What you need to know before taking an IQ test


IQ tests have been around for over four decades now, and chances are you’ve already taken one without knowing it. These days, employers include cognitive testing as part of their candidate screening process. Even if you’ve never taken one before, you might one day, so knowing more about the test can help your case if the day comes.

What is an IQ test?

An IQ test is a series of assessments used to assess people’s cognitive abilities. The end goal is to arrive at a score to measure the intellectual ability of the individual. IQ tests are largely psychological, not emotional or physical, and test people’s brain power and fluid intellect.

Scores from an IQ test are standardized and compared to the scores of other test takers who have taken the same test. This is why the scores of a candidate cannot be analyzed in isolation but in relation to the scores of the other candidates.

Now that you know what an IQ test is for, let us reveal five things you need to know before taking one.

1. School attendance affects IQ

Before taking a test, remember that your school attendance will have a significant impact on your performance and your final score. According to research published by James D. Page, applicants with limited access to formal education do not do well on IQ tests. If you haven’t finished high school or you’ve had a staggered education, you may not do very well on the test.

2. Gender Categories

Are you male or female ? Gender matters when it comes to different cognitive categories. Men are known to score higher in spatial awareness, while women scored higher in language development and emotional intelligence tests. So don’t feel disappointed if you seem to be performing poorly or not showing great results in certain sections of a test. It is not due to your lack of effort or your intellectual disability. It’s just your gender that plays a role in your level of performance.

3. It Can’t Measure Your Social or Artistic Skills

IQ tests are not the holy grail of intellectual disentangling as they have their limitations. For example, the test cannot measure your social, artistic or emotional skills. It is only limited to intellectual capacity and nothing more. And we know that emotional, social, creative and artistic intelligence is important for the full development of an individual, not just for intellectual capacity.

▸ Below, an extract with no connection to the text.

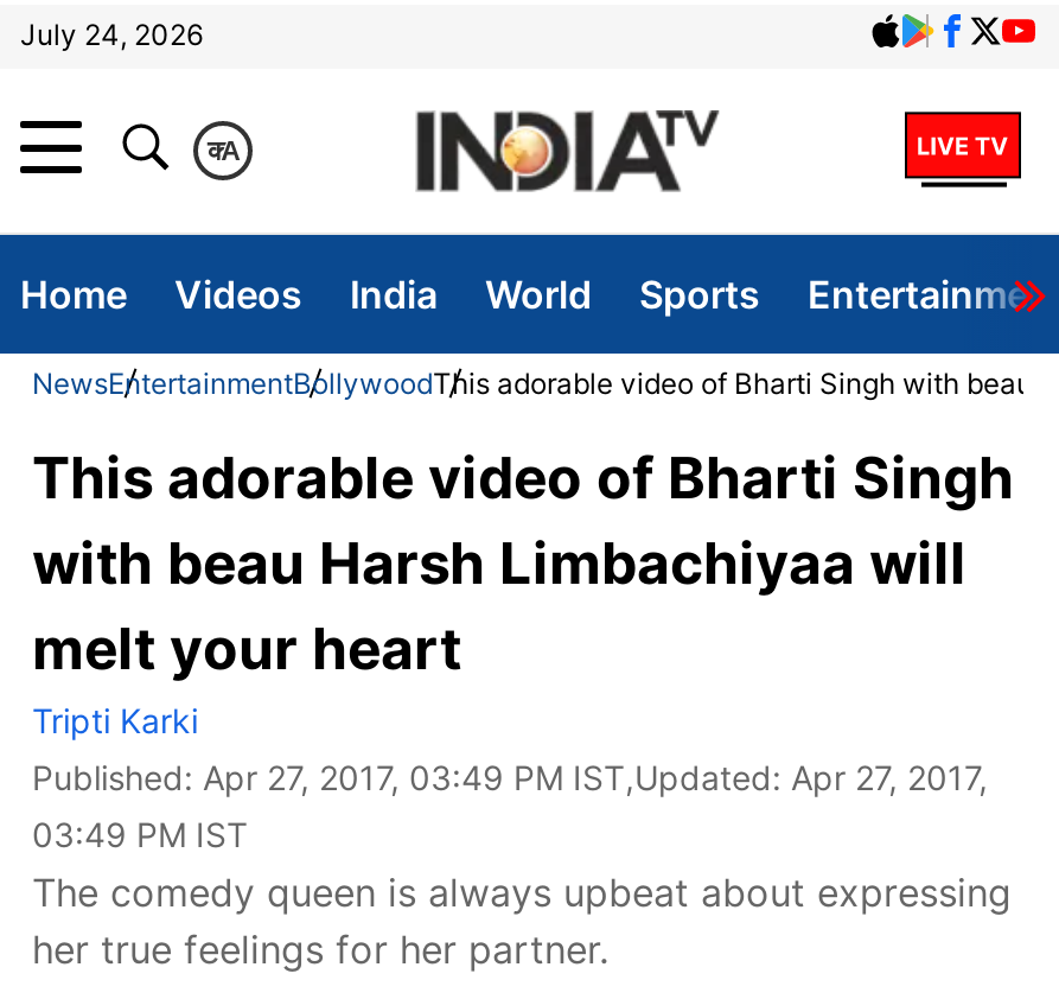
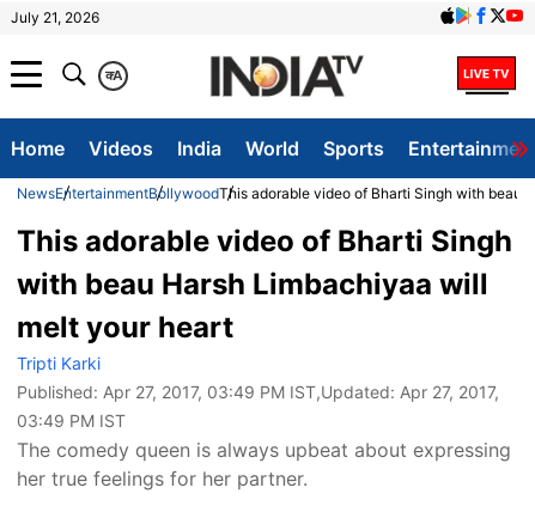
[20,17,203,52] July 24, 2026 -> [11,8,99,26] July 21, 2026

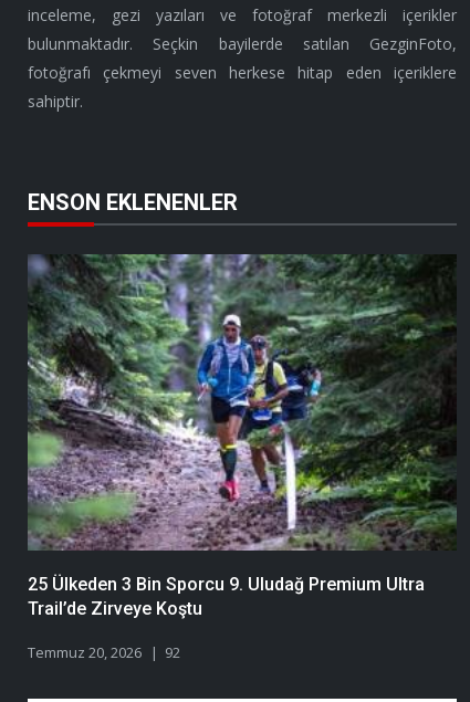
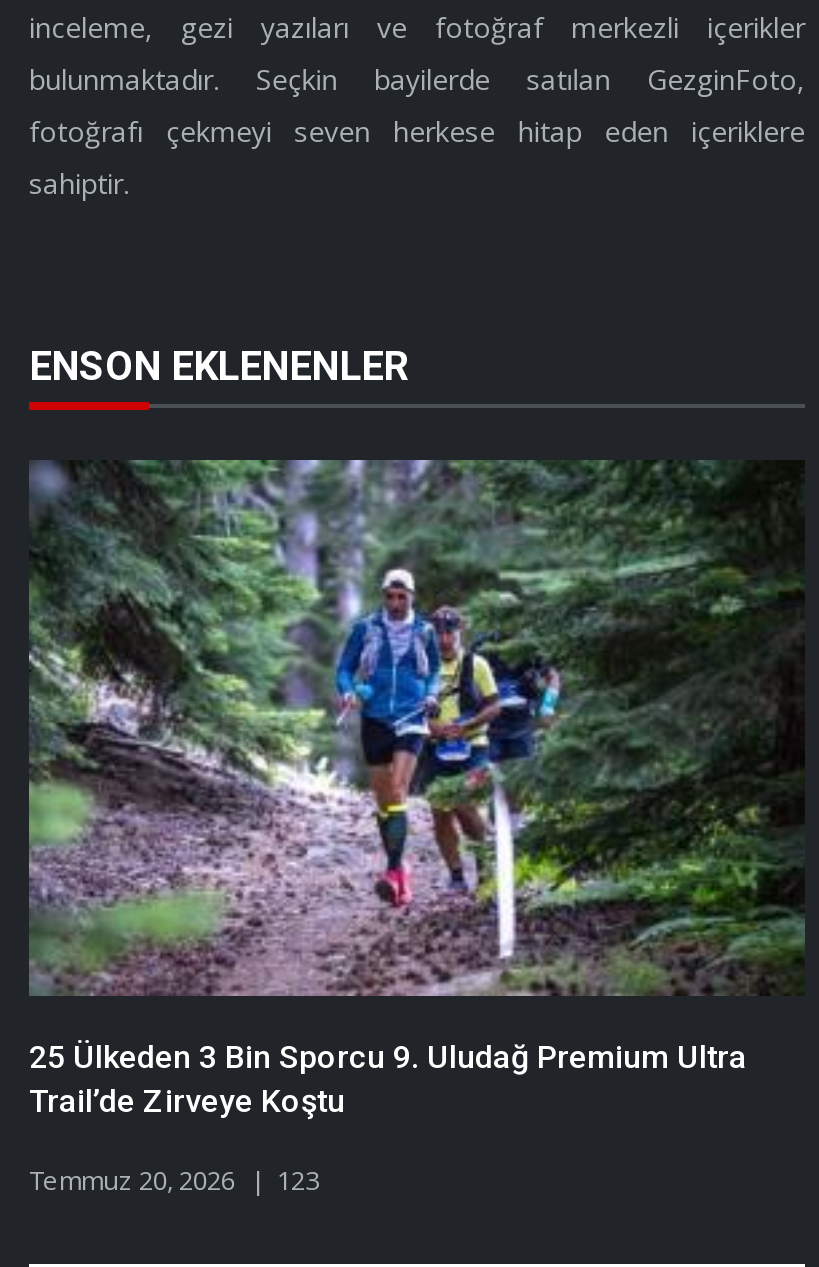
[28,642,180,662] Temmuz 20, 2026 92 -> [29,1161,319,1197] Temmuz 20, 2026 123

That’s why you shouldn’t expect the test to mention your overall intelligence at any level. If you want to know your level of social cognition or artistic expression, you will need to take separate tests for that.

4. Age specific

Did you know that IQ tests are age specific? For example, there is the Wechsler Intelligence for adults and the Wechsler Intelligence Scale for children. The first is designed to test the ability of adults, while the second is for children. So if you want to take an IQ test, make sure it’s designed for adults.

IQ tests for adults have higher levels of difficulty than those for children. Another thing to consider is that your score is not determined solely by your performance, but in relation to the scores posted by other people in your age group.

5. IQ tests are culture-blind

There are reviews of the test. The tests are westernized test sets developed using a western concept. It does not take into account cultural values, different stages of development of other cultures, society and communication skills. In the “Geography of Thought by Dr. Richard Nisbett, he argued that there is a difference between Eastern and Western views of intelligence.

So unless you are a westerner or grew up in western society, you might struggle with some of the IQ tests used today.

How to study for an IQ test?

If you want to prepare for an IQ test, do these three things:

Study daily: A few weeks or months before the test, study daily for a few hours and make it a constant habit. The more you study, the sharper your cognitive abilities will become.

Take practice tests: There are IQ tests you can take online to hone your ability to retain and analyze information. To increase your chances if it comes to a job interview, take practice tests similar to the one you are preparing for. This will make the test familiar and reduce anxiety as the day approaches.

Playing cognitive games: Another way to practice for an IQ test is to play cognitive games. There are plenty online that will help you improve your fluid intelligence. You will become better at spotting patterns and using limited information to troubleshoot problems.